BEGIN
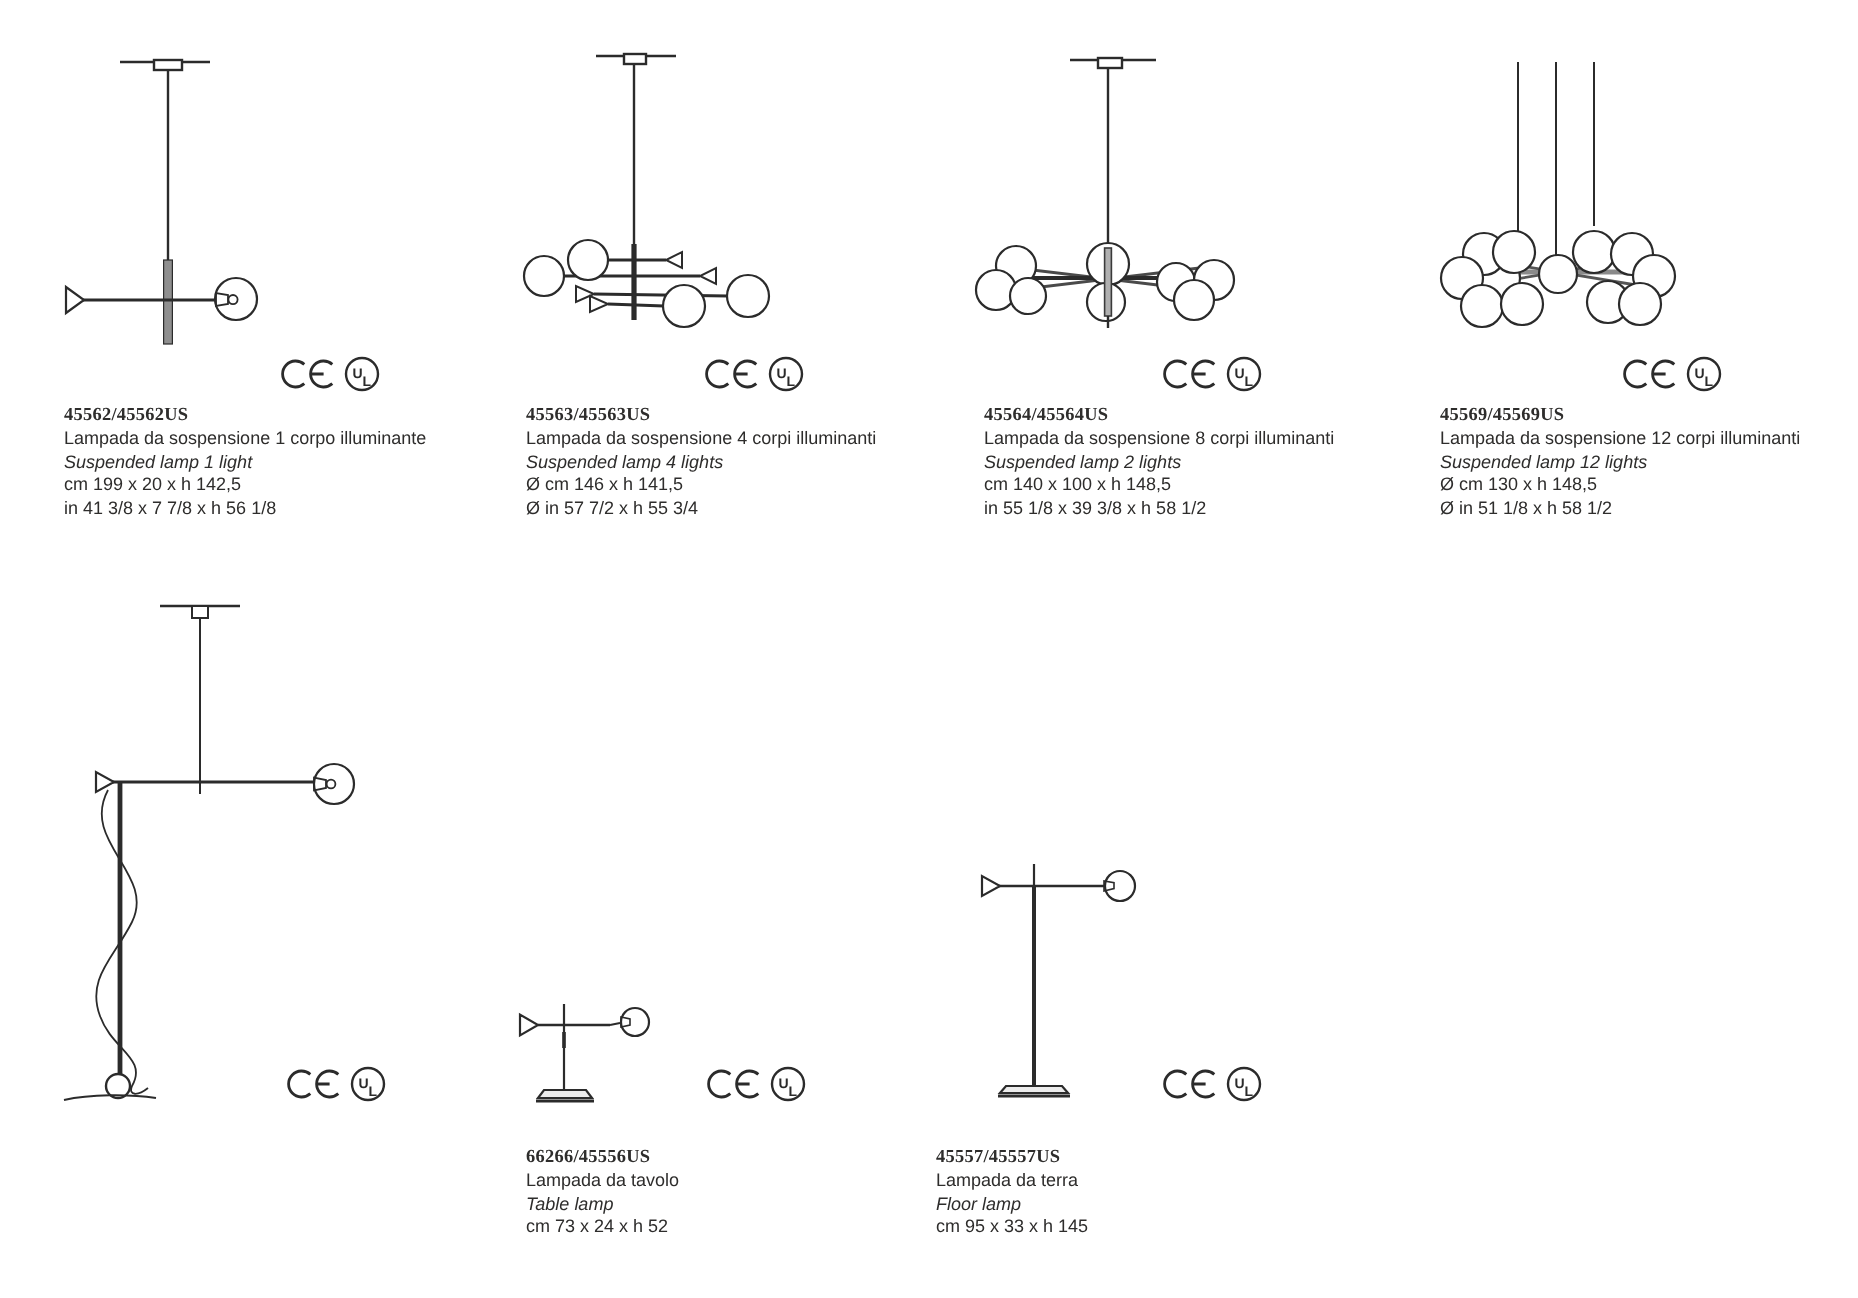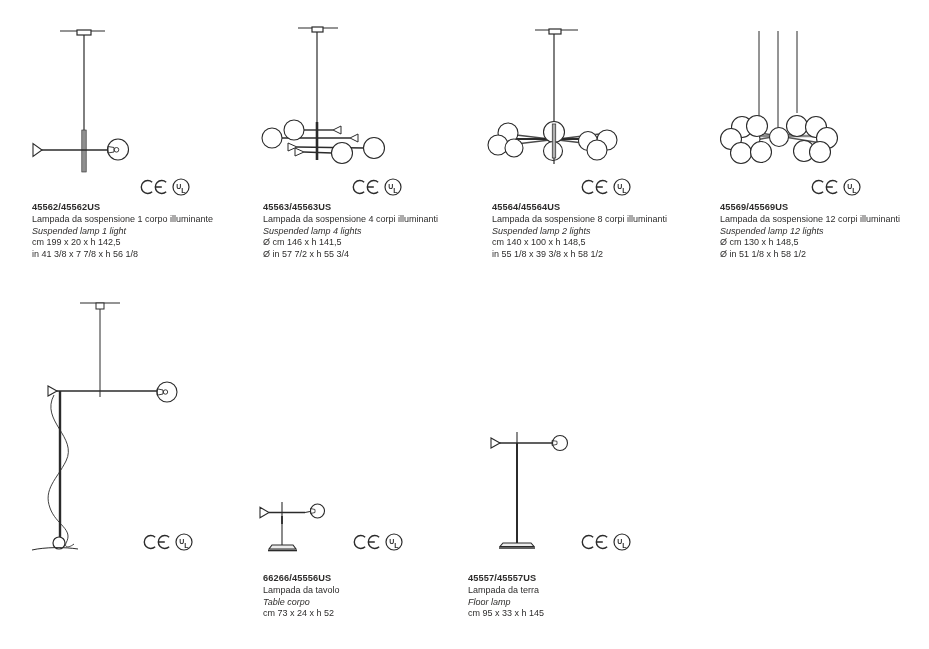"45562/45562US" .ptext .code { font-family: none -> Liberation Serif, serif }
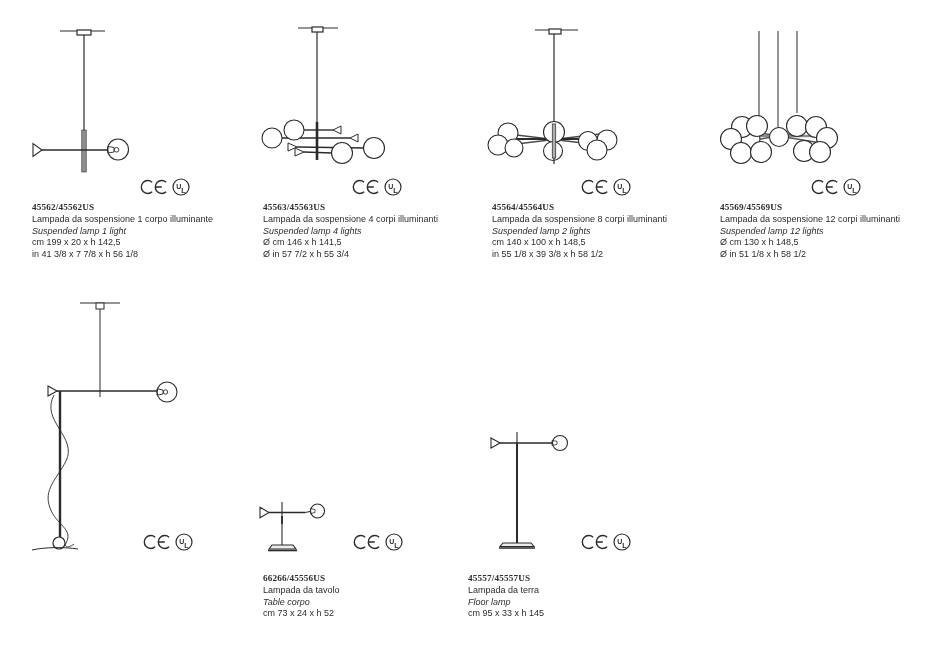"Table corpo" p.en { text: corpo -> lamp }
END
BEGIN
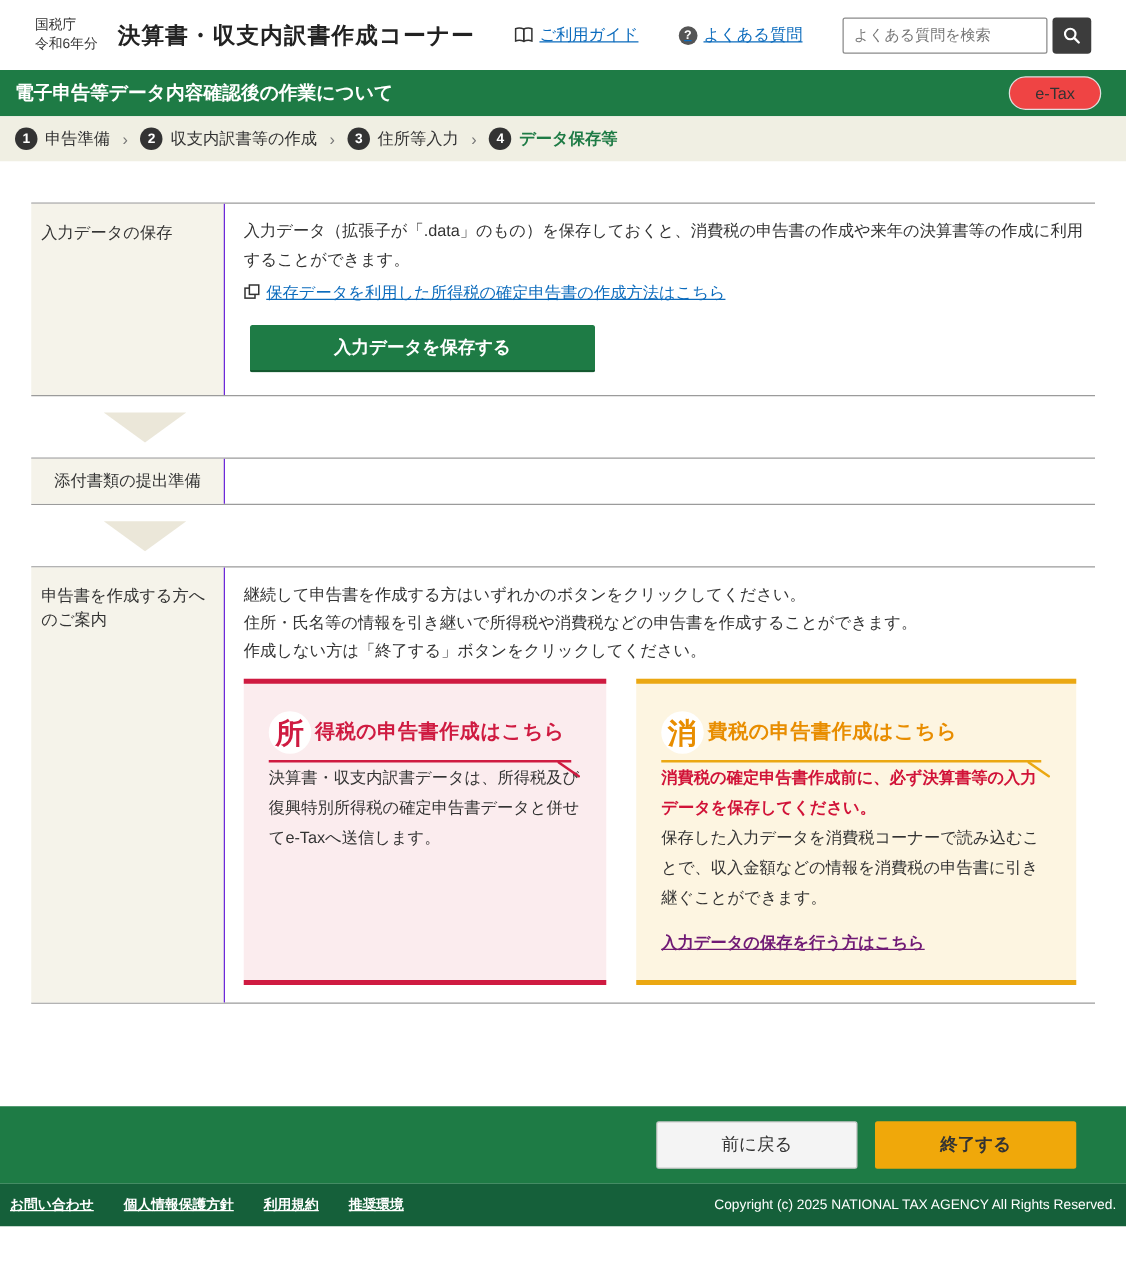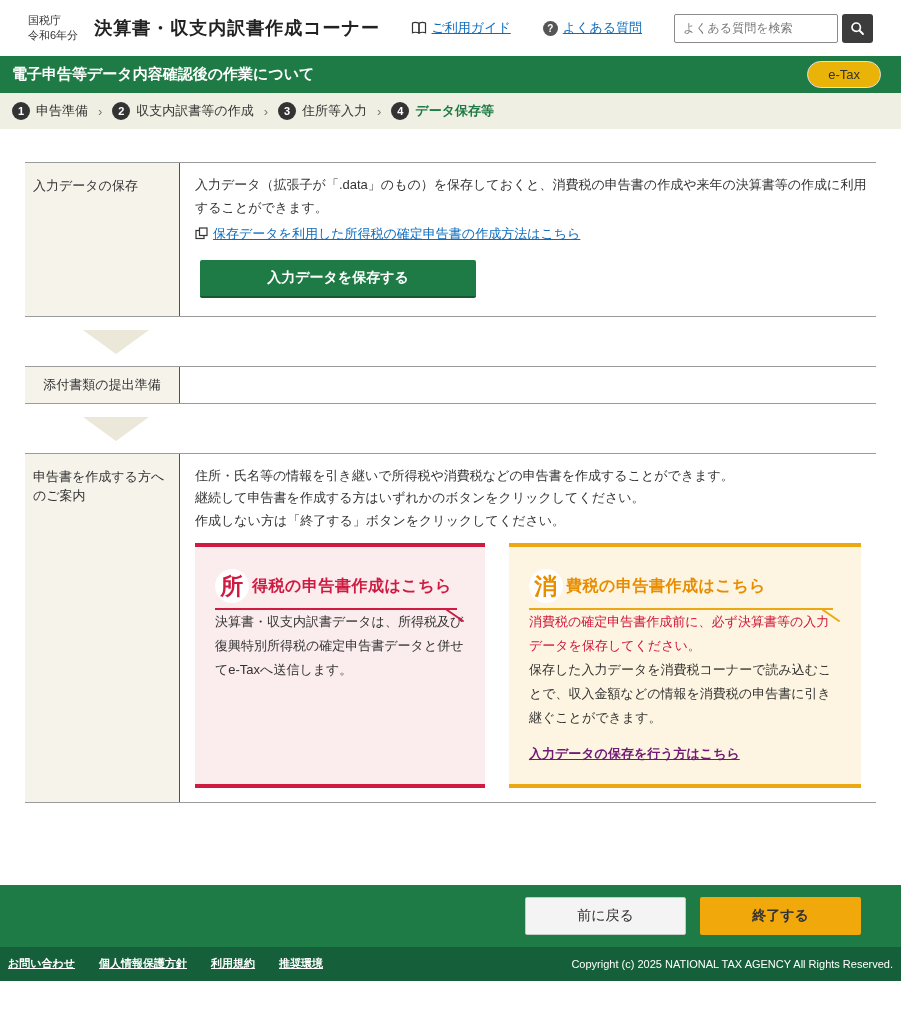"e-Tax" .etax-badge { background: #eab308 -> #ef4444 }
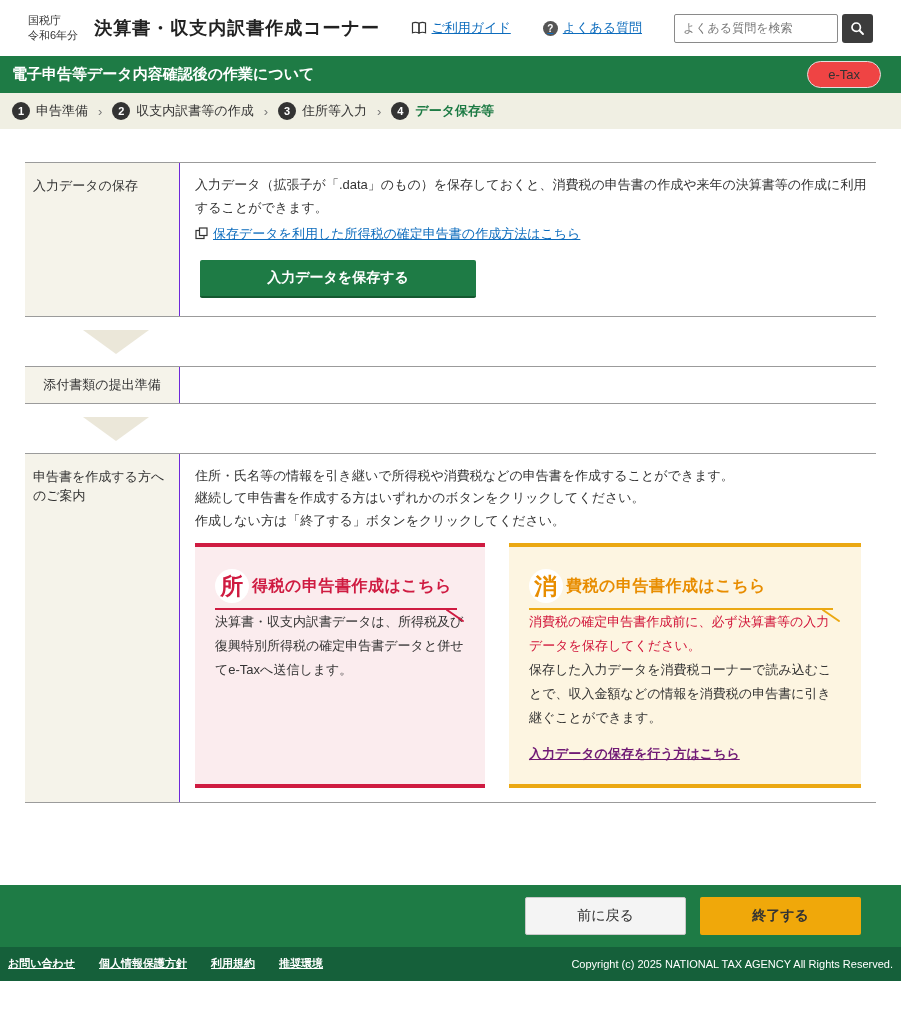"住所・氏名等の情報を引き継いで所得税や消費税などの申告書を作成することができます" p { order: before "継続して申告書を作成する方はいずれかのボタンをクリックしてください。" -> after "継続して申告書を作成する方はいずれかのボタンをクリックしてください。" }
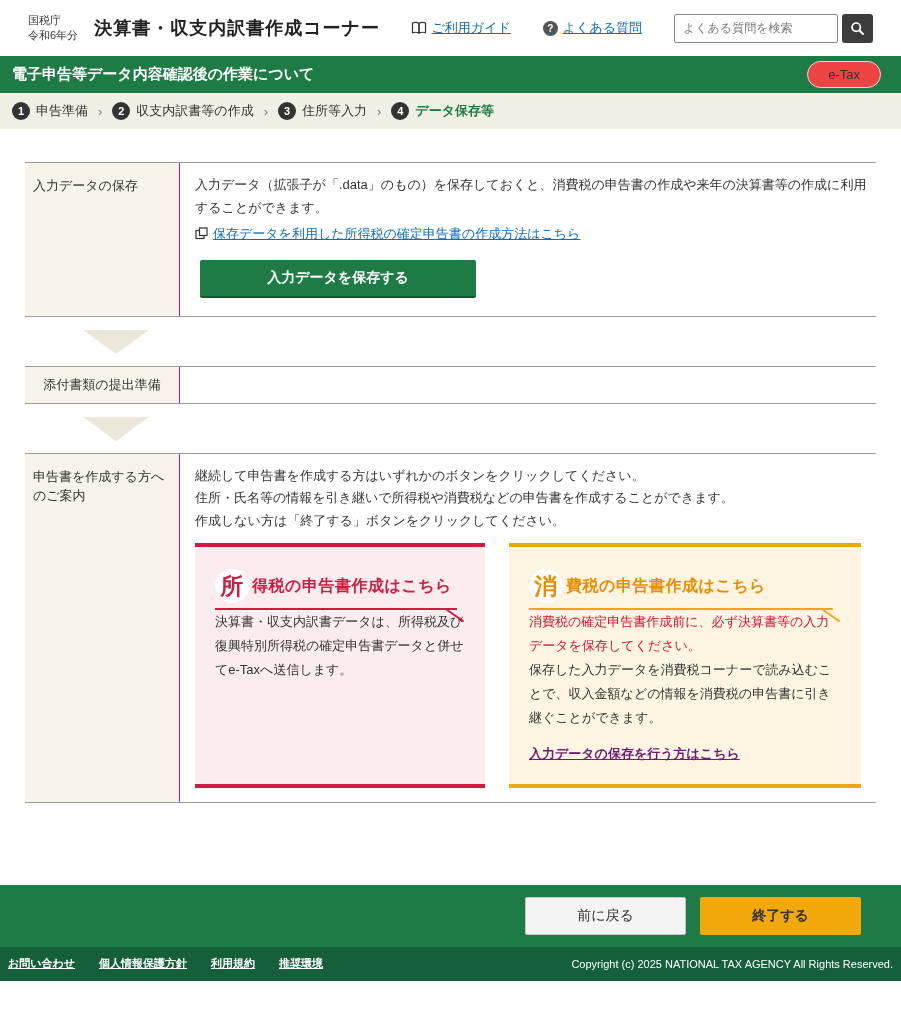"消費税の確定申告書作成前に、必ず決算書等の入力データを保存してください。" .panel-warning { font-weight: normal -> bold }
END
## [Task to complete]
If a picture sits between the line containing "background: #eab308 ->" and the line containing "font-weight: normal ->", leave it out, and return the lines of that range above exactly, both ends included.

## [Completed exercise]
"e-Tax" .etax-badge { background: #eab308 -> #ef4444 }
"住所・氏名等の情報を引き継いで所得税や消費税などの申告書を作成することができます" p { order: before "継続して申告書を作成する方はいずれかのボタンをクリックしてください。" -> after "継続して申告書を作成する方はいずれかのボタンをクリックしてください。" }
"消費税の確定申告書作成前に、必ず決算書等の入力データを保存してください。" .panel-warning { font-weight: normal -> bold }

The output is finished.